Pour l’artiste aussi, c’est un moment de passage. Il tourne la roue qui le fera aussi passer d’un moment intérieur à un autre. Chaque tour de manivelle est un temps de chrysalide. Il le sait, sous le lange un mystère est en création, qu’il a désiré et ne maîtrise pas. Il précipite son rêve dans une alchimie. Son creuset glisse lentement sous ses yeux et il doit faire œuvre de patience avant de découvrir si le plomb de la plaque a jeté son or sur la feuille.

À la fin du chemin, il soulève le voile et voici l’instant unique, celui pour lequel tous ces gestes ne furent au fond que des préliminaires. Sous le voile de laine, du blanc, encore. L’épais du papier ne laisse rien passer du message. Il va lui falloir décoller la feuille, enfin, celle qui fut feuille et qui entre temps est devenue une œuvre.
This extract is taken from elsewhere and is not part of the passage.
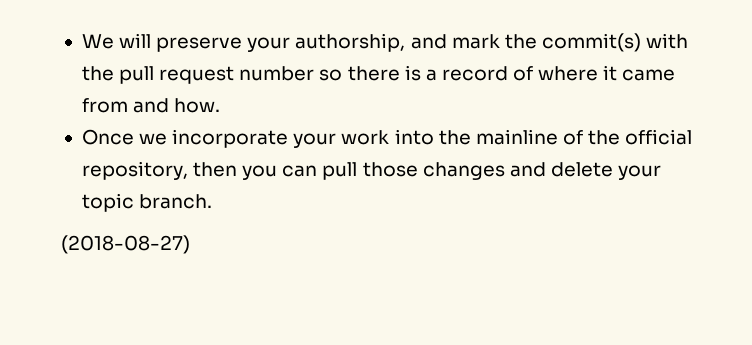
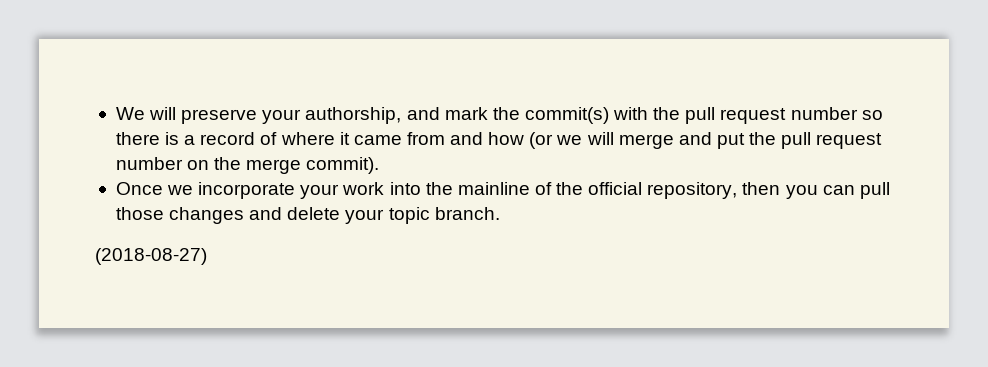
[174,98,221,113] how. -> [488,132,883,149] [115,157,380,174] how (or we will merge and put the pull request number on the merge commit).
Mais encore un instant, elle retient le trésor contre son ventre doux qu’elle était venue appliquer sur la plaque.

Doucement, il la soulève doucement, car elle est encore gracile de l’eau qui l’imprègne. L’œil cherche déjà à happer ce qui se passe là, dessous. L’attraper du regard pour emmener l’image vers le désir qui espère. Est-ce ce que j’attendais dans le fond de mon âme ?

Dommage, me dit-il…
Car il y a parfois des dommages lorsque le voile se soulève, et l’âme penche alors, elle se courbe, ou peut-être se froisse-t-elle, je ne sais pas.
Et puis tout va recommencer, il va tout refaire, tout le chemin, toute la gestation, il va y croire de nouveau. Bien sûr. Sinon, sans la foi, rien n’aurait lieu.